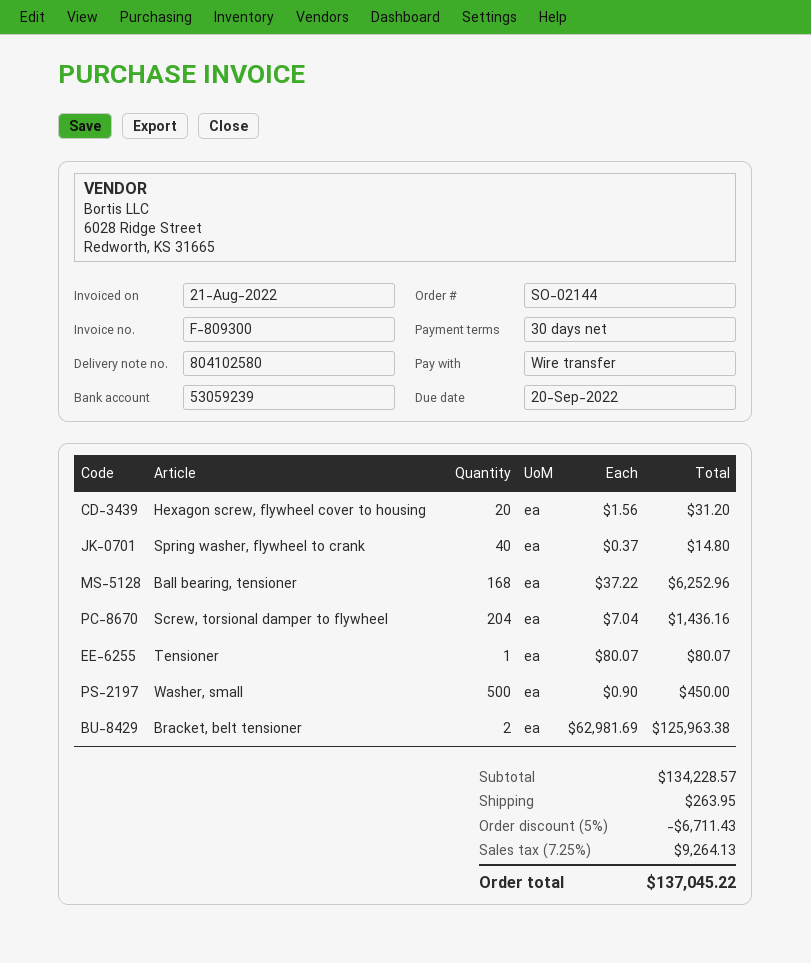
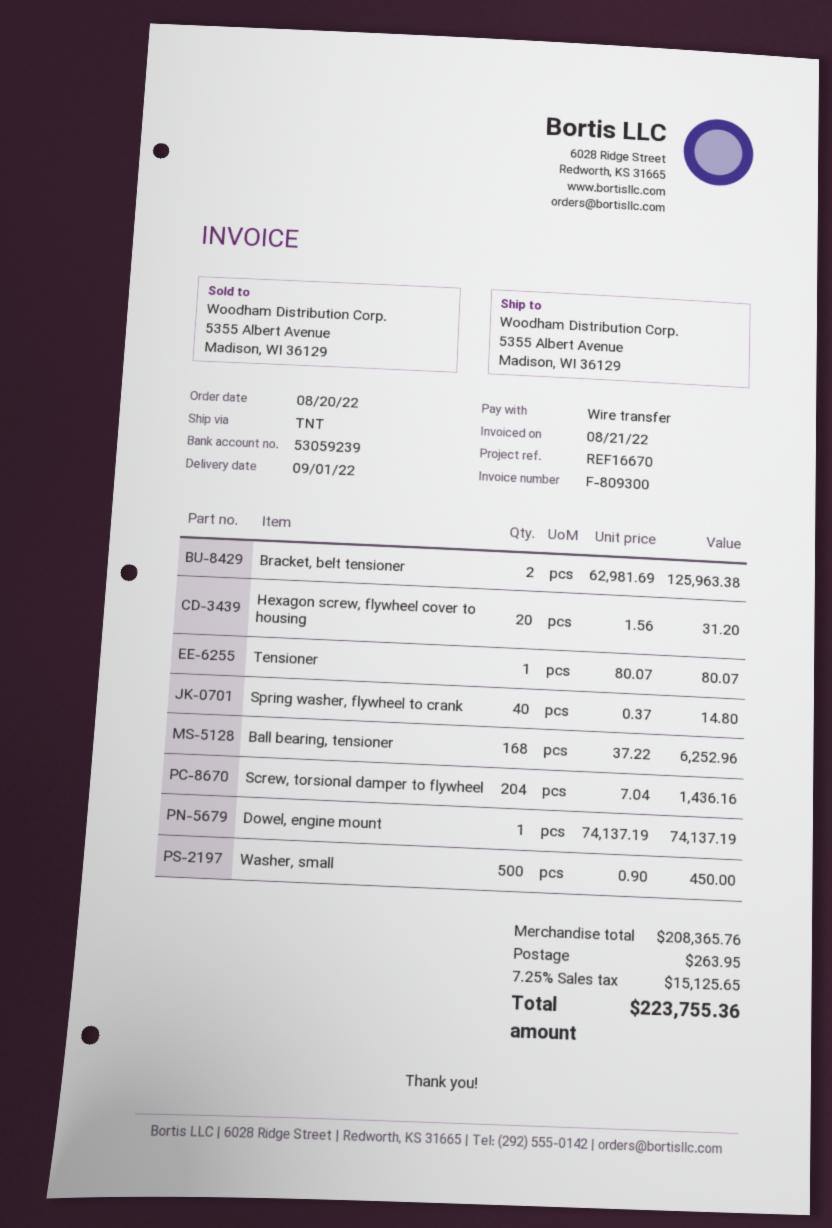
Dowel, engine mount: none -> 1 x 74137.19 = 74137.19
subtotal: 134228.57 -> 208365.76
discount: 5% = 6711.43 -> none
tax: 7.25% = 9264.13 -> 7.25% = 15125.65
total: 137045.22 -> 223755.36

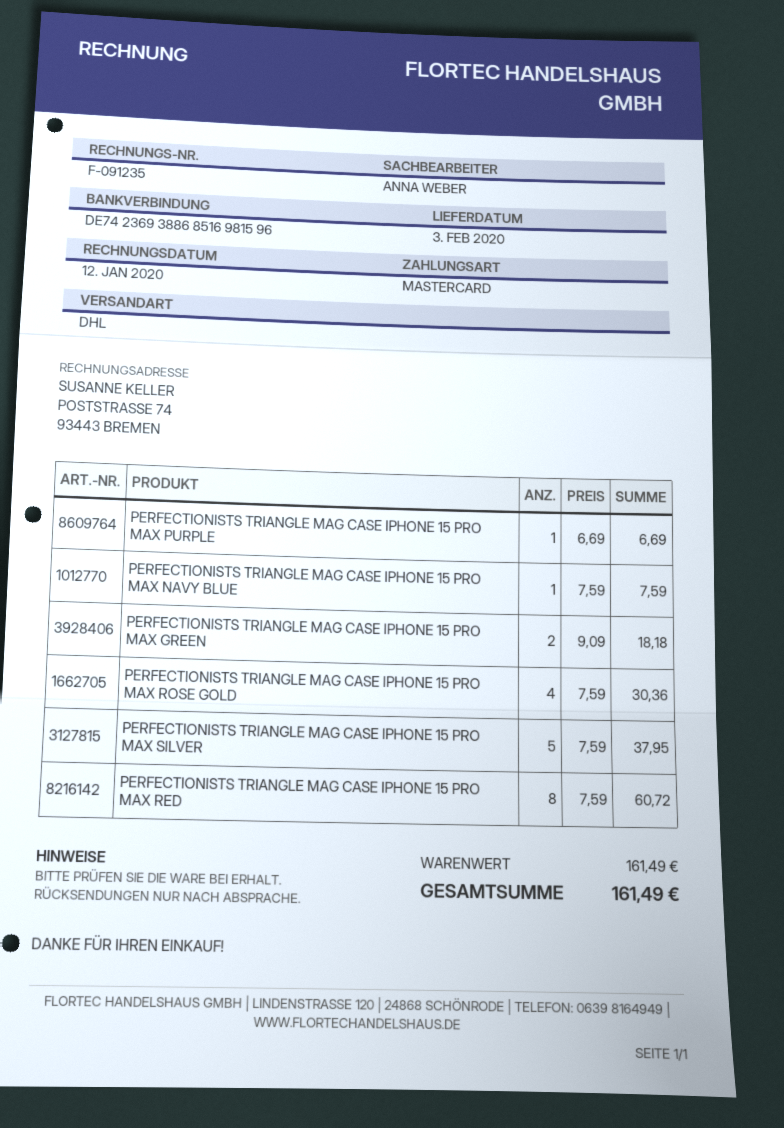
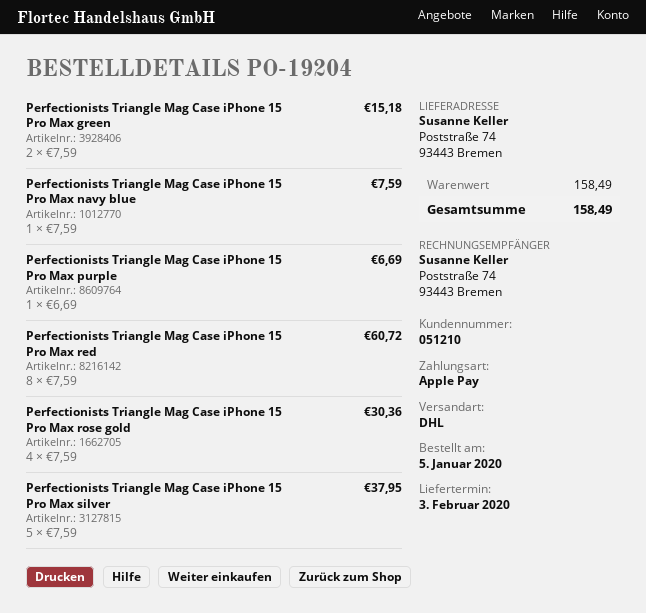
payment method: Mastercard -> Apple Pay
PERFECTIONISTS TRIANGLE MAG CASE IPHONE 15 PRO MAX GREEN: 2 x 9.09 = 18.18 -> 2 x 7.59 = 15.18
subtotal: 161.49 -> 158.49
total: 161.49 -> 158.49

··········

Problem | Copy out each line carrying the string "none" from the data.

Written response |
Dowel, engine mount: none -> 1 x 74137.19 = 74137.19
discount: 5% = 6711.43 -> none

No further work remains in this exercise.